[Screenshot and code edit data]
******

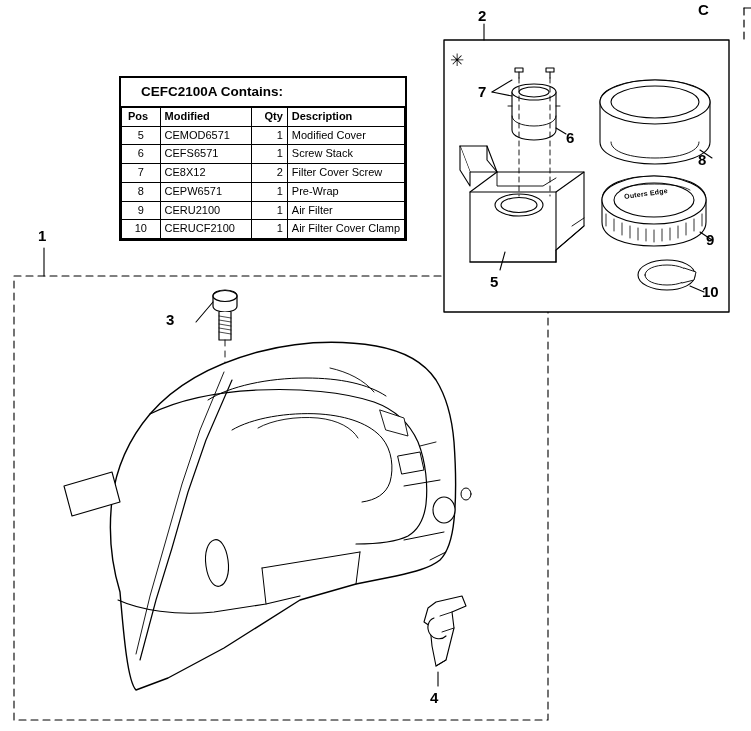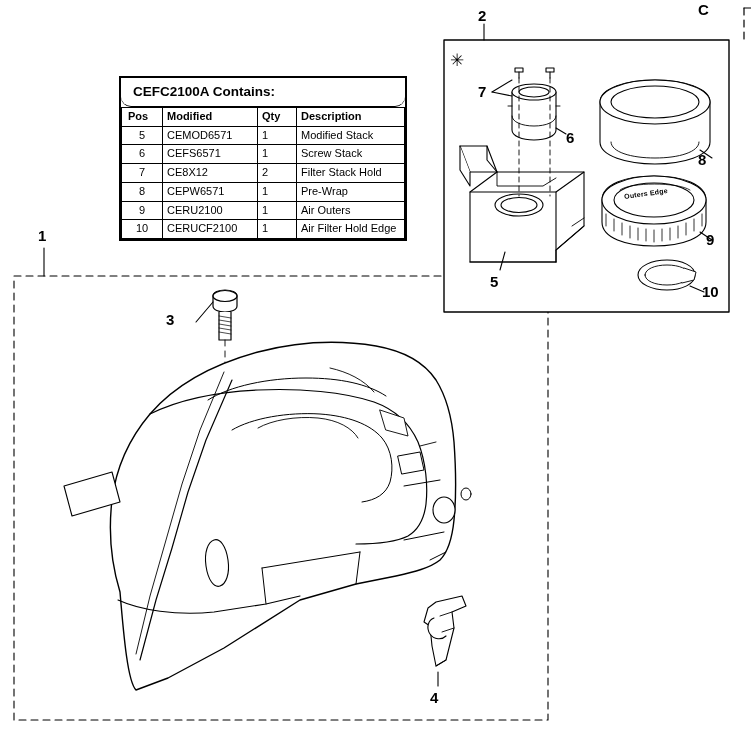--- a/index.html
+++ b/index.html
@@ -37,11 +37,10 @@
   #parts-table-title {
     font-size: 13.5px;
     font-weight: bold;
-    padding: 7px 8px 6px 12px;
+    padding: 7px 8px 6px 20px;
     color: #000;
     border-bottom: 1px solid #000;
     line-height: 1.1;
-    border-radius: 10px;
   }
   table.parts {
     border-collapse: collapse;

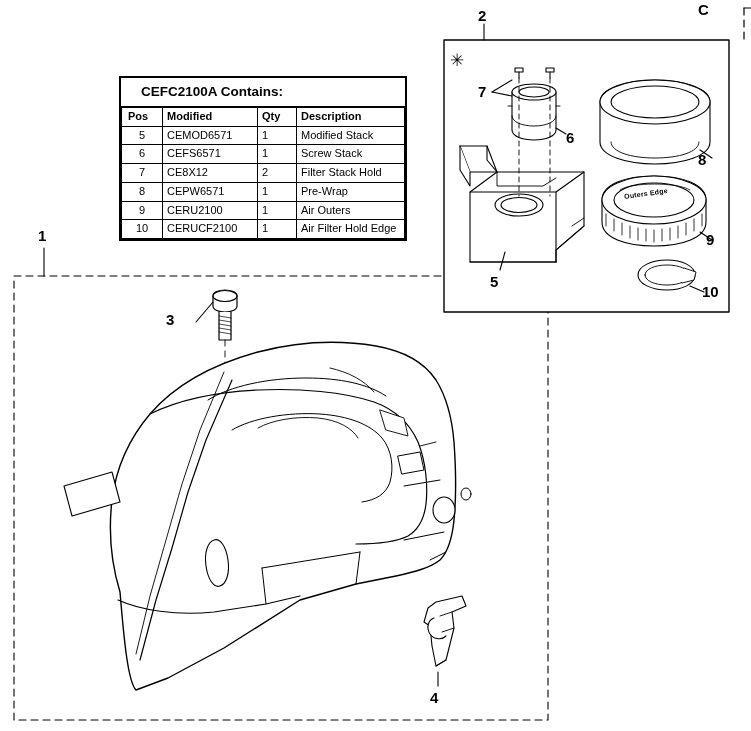--- a/index.html
+++ b/index.html
@@ -60,7 +60,7 @@
   }
   table.parts .c-pos   { width: 30px; text-align: center; }
   table.parts .c-art   { width: 86px; }
-  table.parts .c-qty   { width: 30px; text-align: left; }
+  table.parts .c-qty   { width: 30px; text-align: right; }
   table.parts .c-desc  { width: auto; }
   table.parts tr th:first-child { text-align: left; padding-left: 6px; }
   table.parts tr td:first-child { text-align: center; }

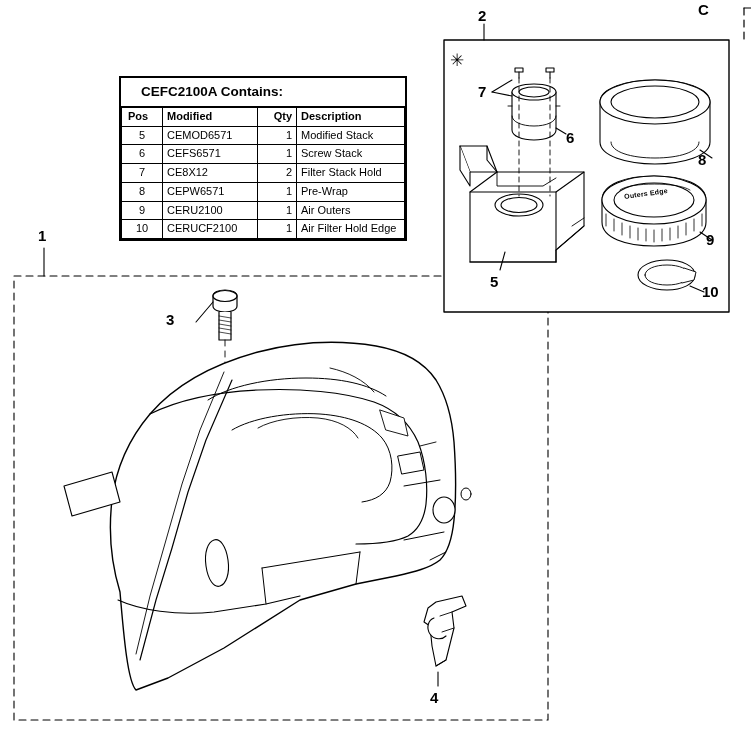--- a/index.html
+++ b/index.html
@@ -281,7 +281,7 @@
           <td class="c-pos">5</td>
           <td class="c-art">CEMOD6571</td>
           <td class="c-qty">1</td>
-          <td class="c-desc">Modified Stack</td>
+          <td class="c-desc">Modified Cover</td>
         </tr>
         <tr>
           <td class="c-pos">6</td>

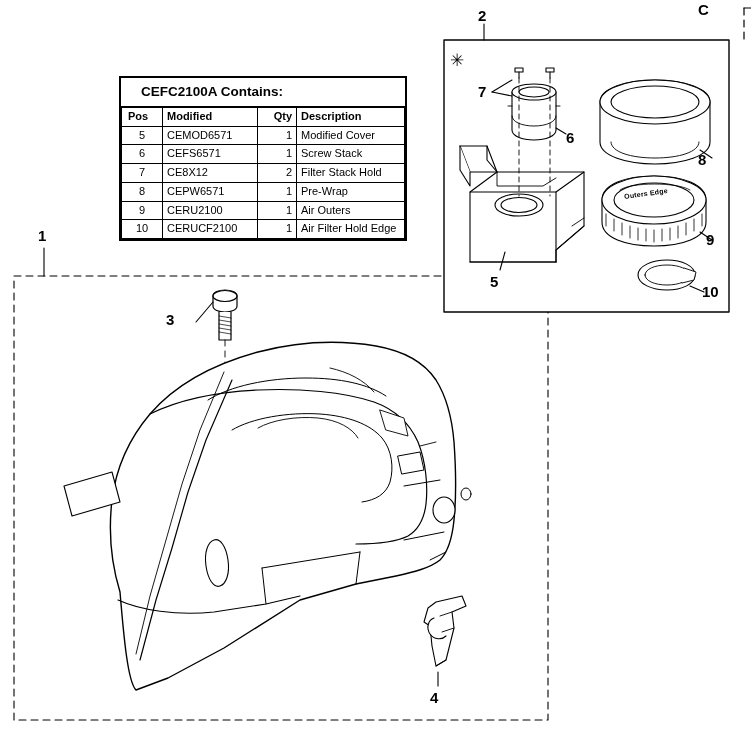--- a/index.html
+++ b/index.html
@@ -293,7 +293,7 @@
           <td class="c-pos">7</td>
           <td class="c-art">CE8X12</td>
           <td class="c-qty">2</td>
-          <td class="c-desc">Filter Stack Hold</td>
+          <td class="c-desc">Filter Cover Screw</td>
         </tr>
         <tr>
           <td class="c-pos">8</td>

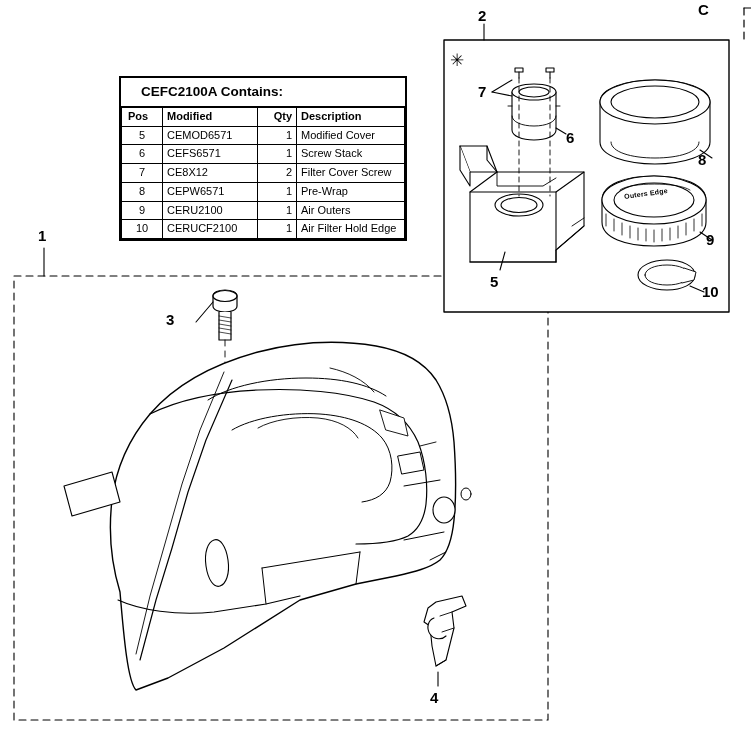--- a/index.html
+++ b/index.html
@@ -305,7 +305,7 @@
           <td class="c-pos">9</td>
           <td class="c-art">CERU2100</td>
           <td class="c-qty">1</td>
-          <td class="c-desc">Air Outers</td>
+          <td class="c-desc">Air Filter</td>
         </tr>
         <tr>
           <td class="c-pos">10</td>

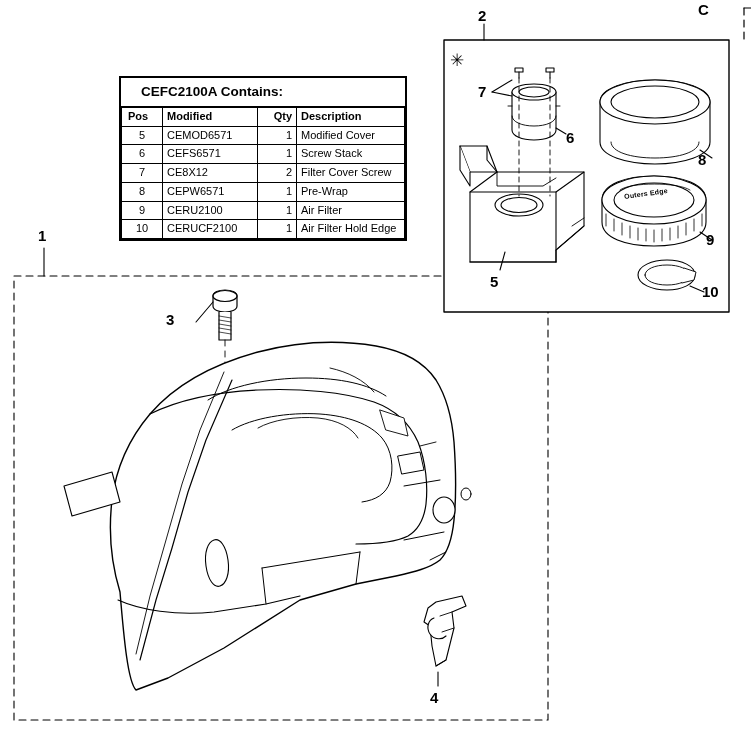--- a/index.html
+++ b/index.html
@@ -311,7 +311,7 @@
           <td class="c-pos">10</td>
           <td class="c-art">CERUCF2100</td>
           <td class="c-qty">1</td>
-          <td class="c-desc">Air Filter Hold Edge</td>
+          <td class="c-desc">Air Filter Cover Clamp</td>
         </tr>
       </tbody>
     </table>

******

_Task to carry out_
Among the lines above, find the ones containing "Stack" and copy them.

_Result of the task_
-          <td class="c-desc">Modified Stack</td>
-          <td class="c-desc">Filter Stack Hold</td>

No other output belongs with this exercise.